# {ESPN.com} Bucks keep Redd away from Mavericks...



## Petey (Aug 23, 2002)

http://espn.go.com/nba/news/2002/1014/1446025.html

Good move, Buck's management is at least wiser then the Knicks...

-Petey


----------



## HAWK23 (Jul 1, 2002)

yea I thought the Mavs were gonna get Redd... good move by the Bucks


----------



## c_dog (Sep 15, 2002)

Wow, they managed to keep him somehow.


----------



## Samir87 (Jun 11, 2002)

Oh yes!!!! The bucks made a big move by signing Redd! GREAT! Hes a bargain at 3 mil per season. He's going to be a very good player in a year or two. GREAT!

Bucks Lineup:

C-Gadzuric/Pryzbilla/EJ
PF-Mason/Haislip/Caffey
SF-Thomas/Kukoc
SG-Allen/Redd
PG-Cassell/Ollie/Murry

Not bad. This team should contend for the East, that is, if they stay healthy and pass the ball. 
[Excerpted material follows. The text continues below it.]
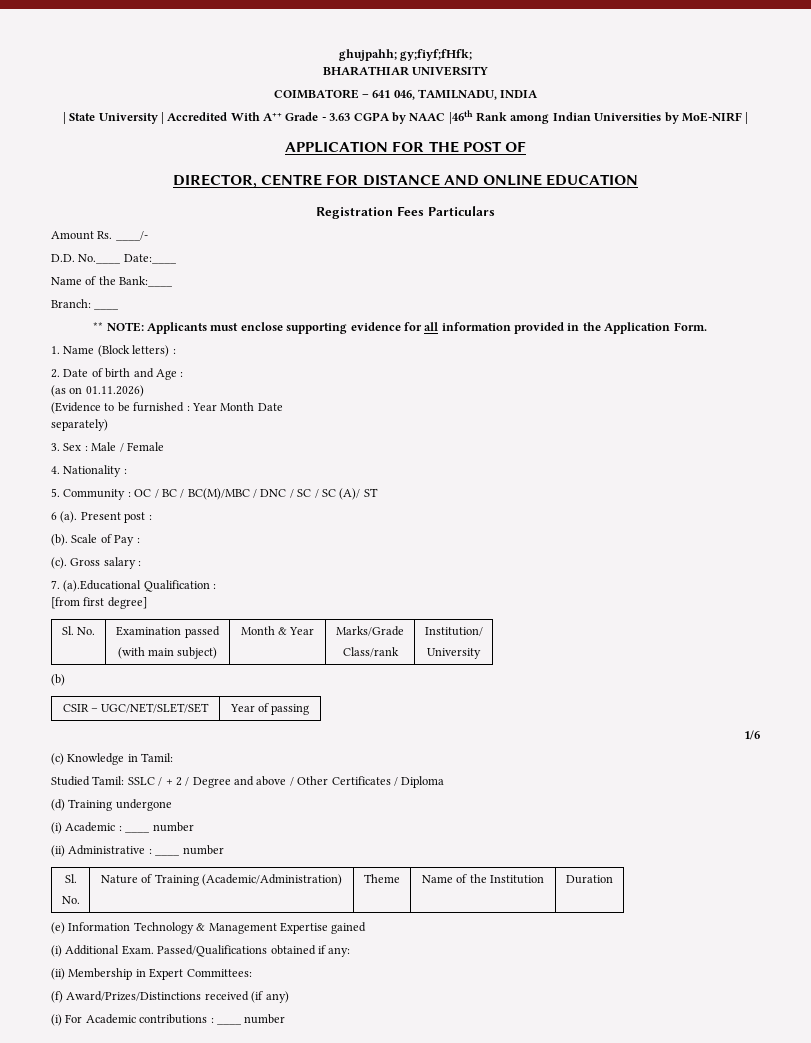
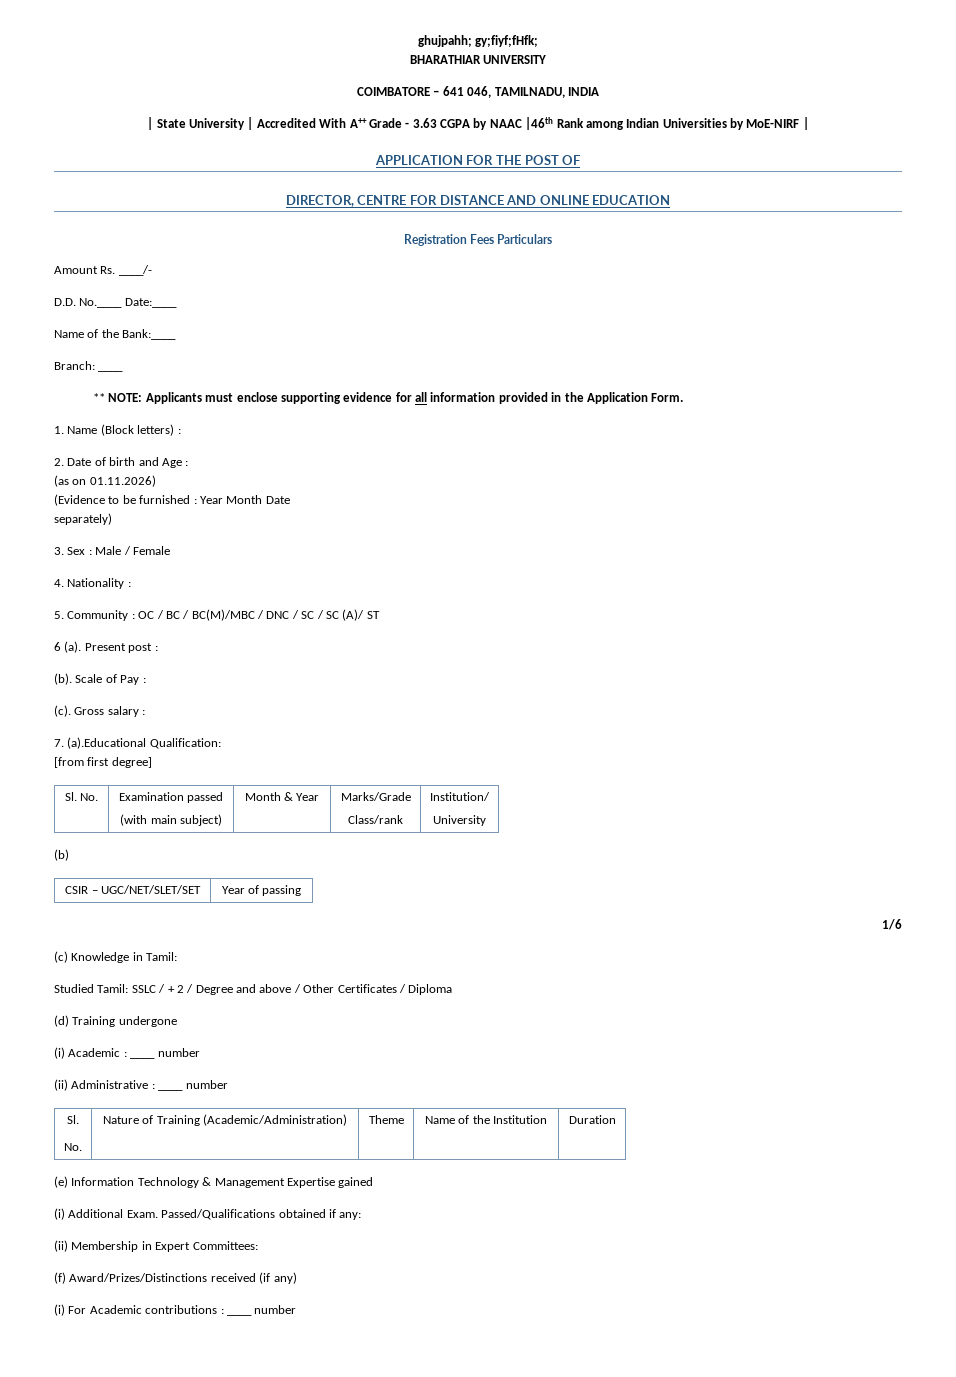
- 7. (a).Educational Qualification :
+ 7. (a).Educational Qualification:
GO BUCKS!!! :gbanana: :vbanana: 

Cheers to Herb Kohl. Great move. :cheers: :clap:


----------



## Petey (Aug 23, 2002)

It's really 8 million, I think they matched Dallas, and then double that due to taxes.

-Petey


----------



## Mavs Dude (Jul 20, 2003)

What a great move by the Bucks!!!


----------



## Vermillion (Mar 23, 2004)

I would have personally slaughtered the Bucks' front office if they allowed Redd to walk.


----------



## MJG (Jun 29, 2003)

Even at the time, I though it was amazing they got the guy so cheap. While I didn't expect him to become an all-NBA'er, I thought it was obvious he would be worth more than what he got. Definitely a good deal the Bucks got here.


----------



## Petey (Aug 23, 2002)

> Originally posted by <b>MJG</b>!
> Even at the time, I though it was amazing they got the guy so cheap. While I didn't expect him to become an all-NBA'er, I thought it was obvious he would be worth more than what he got. Definitely a good deal the Bucks got here.


Yup and I think he is really happy with the move. I'm sure he really wanted to stay anyway, but he would had gotten no time with the Mavs.

-Petey


----------